WASHINGTON – The United States has announced new security measures to replace the mandatory screening of air travellers from 14 countries that had angered some allies when it was imposed after a failed bombing on Christmas Day.
The measures are designed to significantly reduce the number of passengers pulled aside for additional screening and will not be based on nationality or passport but on characteristics put together by intelligence agencies.
“These new measures utilise real-time, threat-based intelligence along with multiple, random layers of security, both seen and unseen, to more effectively mitigate evolving terrorist threats,” homeland security secretary Janet Napolitano said.
A senior administration official, who spoke to reporters yesterday on condition of anonymity, said the new system would require travellers who matched information about terrorism suspects – such as a physical description, partial name or travel pattern – to undergo additional screening.
“So it’s much more tailored to what the ‘intel’ is telling us, what the threat is telling us, as opposed to stopping all individuals of a particular nationality or all individuals using a particular passport,” the official said.
He described the measures being scrapped as a “blunt-force instrument”.
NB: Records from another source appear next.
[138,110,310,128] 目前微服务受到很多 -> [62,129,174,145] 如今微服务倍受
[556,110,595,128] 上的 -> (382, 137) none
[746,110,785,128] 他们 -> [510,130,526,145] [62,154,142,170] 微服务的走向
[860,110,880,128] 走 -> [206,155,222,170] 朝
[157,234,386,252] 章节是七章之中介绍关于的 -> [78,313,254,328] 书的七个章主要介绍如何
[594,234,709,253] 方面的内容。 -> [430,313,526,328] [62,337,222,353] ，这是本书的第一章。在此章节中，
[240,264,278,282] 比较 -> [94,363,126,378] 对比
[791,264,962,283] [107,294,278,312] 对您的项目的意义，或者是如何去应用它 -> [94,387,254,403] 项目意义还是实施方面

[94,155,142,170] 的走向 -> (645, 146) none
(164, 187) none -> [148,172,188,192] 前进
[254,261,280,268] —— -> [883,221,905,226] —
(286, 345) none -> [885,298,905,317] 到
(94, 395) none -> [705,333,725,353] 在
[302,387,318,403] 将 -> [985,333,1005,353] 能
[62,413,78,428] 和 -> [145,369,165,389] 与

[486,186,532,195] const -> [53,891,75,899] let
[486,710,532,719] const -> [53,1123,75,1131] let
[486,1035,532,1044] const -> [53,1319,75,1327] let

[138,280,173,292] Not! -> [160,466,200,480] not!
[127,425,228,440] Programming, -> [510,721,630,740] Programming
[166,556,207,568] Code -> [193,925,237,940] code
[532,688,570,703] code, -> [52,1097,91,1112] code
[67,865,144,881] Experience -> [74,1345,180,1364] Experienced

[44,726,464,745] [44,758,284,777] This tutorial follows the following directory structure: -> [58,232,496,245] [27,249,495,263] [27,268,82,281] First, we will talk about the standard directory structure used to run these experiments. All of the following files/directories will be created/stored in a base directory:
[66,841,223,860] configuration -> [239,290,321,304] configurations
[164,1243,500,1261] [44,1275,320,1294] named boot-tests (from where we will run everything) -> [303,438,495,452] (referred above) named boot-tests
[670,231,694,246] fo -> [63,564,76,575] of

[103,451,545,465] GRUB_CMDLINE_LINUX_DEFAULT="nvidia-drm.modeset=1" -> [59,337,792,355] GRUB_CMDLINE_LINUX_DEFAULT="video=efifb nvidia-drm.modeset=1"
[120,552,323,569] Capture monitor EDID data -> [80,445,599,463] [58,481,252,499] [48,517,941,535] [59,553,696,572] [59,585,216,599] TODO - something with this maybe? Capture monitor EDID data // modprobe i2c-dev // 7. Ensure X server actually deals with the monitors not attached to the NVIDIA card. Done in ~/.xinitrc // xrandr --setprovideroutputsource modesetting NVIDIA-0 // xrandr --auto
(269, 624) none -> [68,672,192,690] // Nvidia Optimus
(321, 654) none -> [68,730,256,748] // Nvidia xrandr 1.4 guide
The names of terrorism suspects identified by the US government will continue to be included on security watch lists and no-fly lists as part of airline security.
The new policy affects all travellers coming into the US. The measures in force since January required that passengers travelling in from 14 countries be subjected to especially rigorous pre-flight screening.
The US government implemented the security measures after a Nigerian man tried to detonate explosives hidden in his underwear on a flight to Detroit from Amsterdam on December 25th.
Questions have been raised about why Umar Farouk Abdulmutallab, who has been charged with trying to blow up the airliner, was not stopped before he got on the flight.
The 14 countries on a US blacklist of “state sponsors of terrorism” were Cuba, Iran, Sudan, Syria, Afghanistan, Algeria, Iraq, Lebanon, Libya, Nigeria, Pakistan, Saudi Arabia, Somalia and Yemen.
Saudi Arabia, Algeria and Nigeria – US partners in the fight against al-Qaeda – were angered at being on the list.
Under the new measures, if there is intelligence information about, for example, an individual of interest coming from a particular Asian country who recently travelled to certain countries in the Middle East and was of a certain nationality and age range, that data would be compared with the background of travellers to the US at foreign airports.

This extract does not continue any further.